ST. PETERSBURG — The developer of a proposed 25-story mixed-use tower in downtown St. Petersburg is suing the companies that own and lease a parcel of land where the tower would go.
The dispute, which has put the project on indefinite hold, centers around an option to buy the parcel for $720,000 and a separate contract to resell it for $1.8 million.
The tower is planned for two parcels near the Sundial shopping and entertainment center. The parcel at issue is owned by Heritage Hotel Associates but leased to Robinson Sports, doing business as the Fit2Run shoe store.
Heritage and Robinson are named as defendants in the suit, filed this week in Pinellas County Circuit Court by Ping Pong Partners, the tower's developer.
In 2012, the suit says, Heritage and Robinson entered into a lease agreement that gave Robinson the right, on 90 days notice, to buy the Fit2Run property for $720,000 before the end of the fifth full lease year.

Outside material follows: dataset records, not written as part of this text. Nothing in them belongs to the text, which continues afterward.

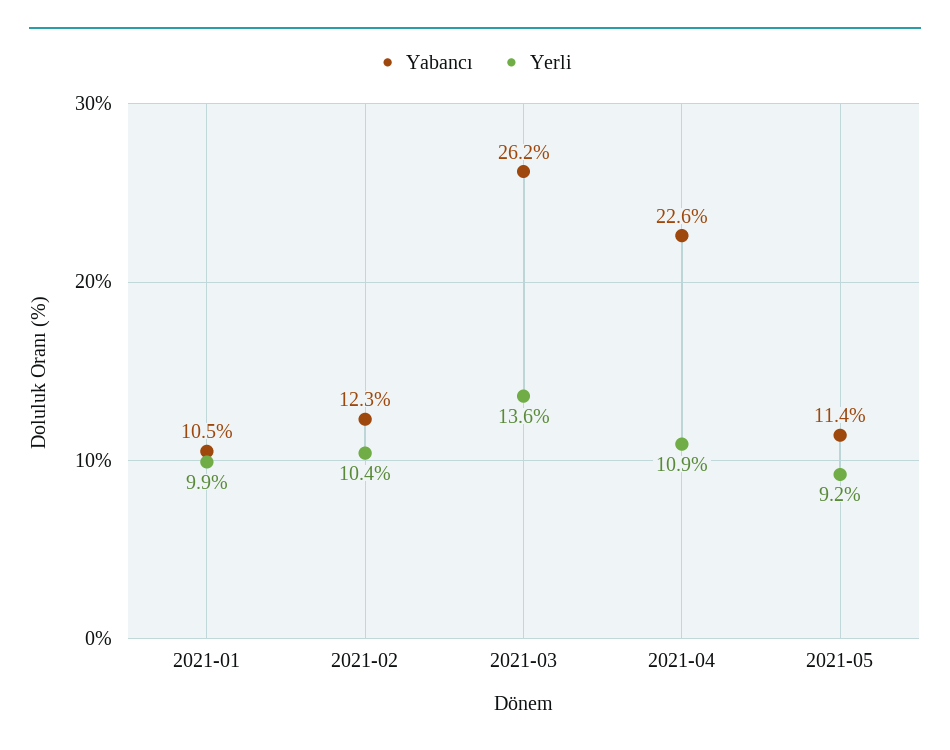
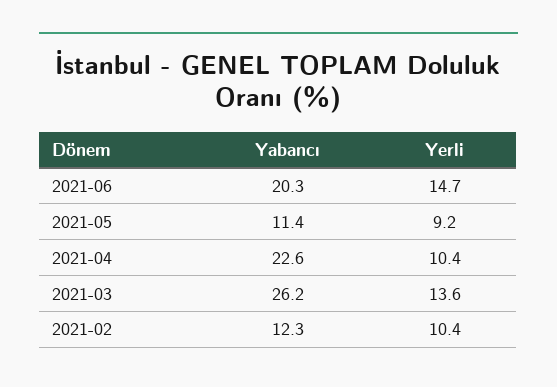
Yabancı, 2021-01: 10.5 -> none
Yerli, 2021-01: 9.9 -> none
Yerli, 2021-04: 10.9 -> 10.4
Yabancı, 2021-06: none -> 20.3
Yerli, 2021-06: none -> 14.7

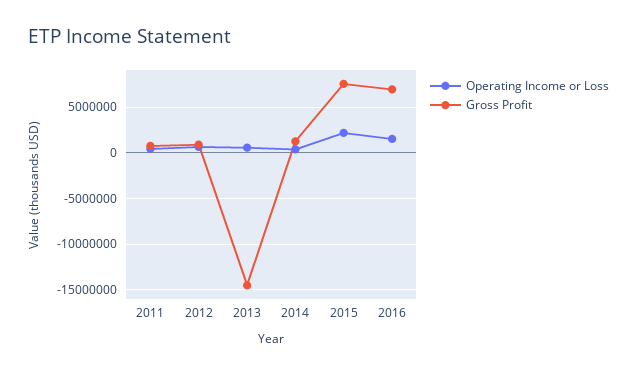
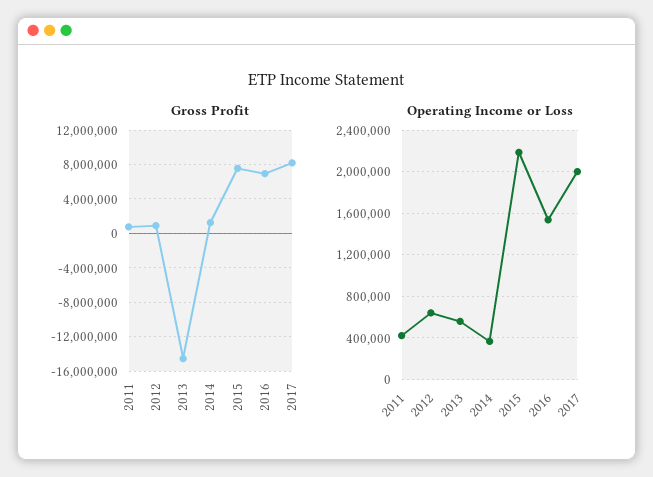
Gross Profit, 2017: none -> 8000000
Operating Income or Loss, 2017: none -> 2000000

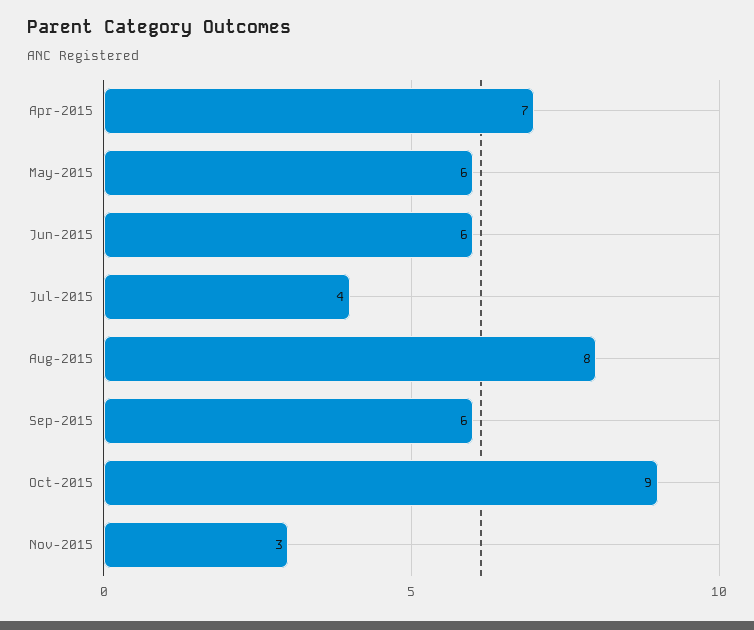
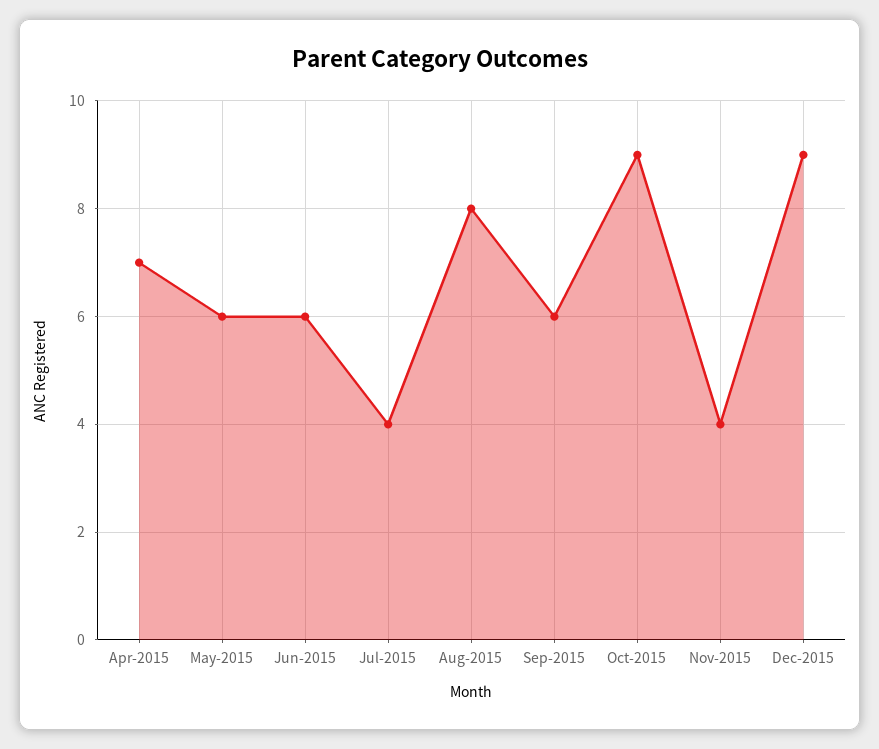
Nov-2015: 3 -> 4
Dec-2015: none -> 9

The fifth full year expired July 31.
In April, Robinson contracted to sell the parcel to Ping Pong Partners for $1.8 million. In May, Robinson notified Heritage that it wanted to exercise its option to buy the property for $720,000.
According to the lawsuit, Heritage has refused to honor Robinson's purchase option. Robinson, in turn, has refused to assign the option to Ping Pong Partners, as they agreed it would if Robinson was unable to convey title to the property at 256 2nd St. N.
Palmetto-based Robinson did not return a call for comment. Heritage is affiliated with Tampa-based BayStar Hotel Group, which owns the Hotel Indigo next to the shoe store.
George Glover, Baystar's CEO, said Thursday he had not read the suit and had no comment.
In July, Ping Pong Partners applied to the city for streamlined approval of the $40-million tower. BayStar/Heritage filed an objection. Because it, as owner of the Fit2Run property, had not authorized Ping Pong Partners to submit the application, city officials said the project could not move forward.
Since 2012, when Heritage agreed to the lease-purchase option for $720,000, prices for land in booming downtown St. Petersburg have soared. In its lawsuit, Ping Pong Partners suggests that Heritage doesn't want to honor the option because it could get much more for the parcel than what it agreed to six years ago.
According to the suit, Heritage has received offers for the Hotel Indigo that would be nearly twice the amount needed to pay off the mortgage on the hotel and the Fit2Run property. However, the suit says, Heritage "has requested its lender to not release the (Fit2Run) property as collateral in an attempt to prevent Robinson and/or plaintiff from exercising the purchase option."
"Under information and belief," the suit continues, "Heritage is taking such action to either demand a higher price for the hotel or stall Robinson and plaintiff in hopes of defeating the purchase option."
Ping Pong Partners, which says it has had to delay closing on the Fit2Run parcel six times, is asking a judge to render a judgment allowing it gain title to the property.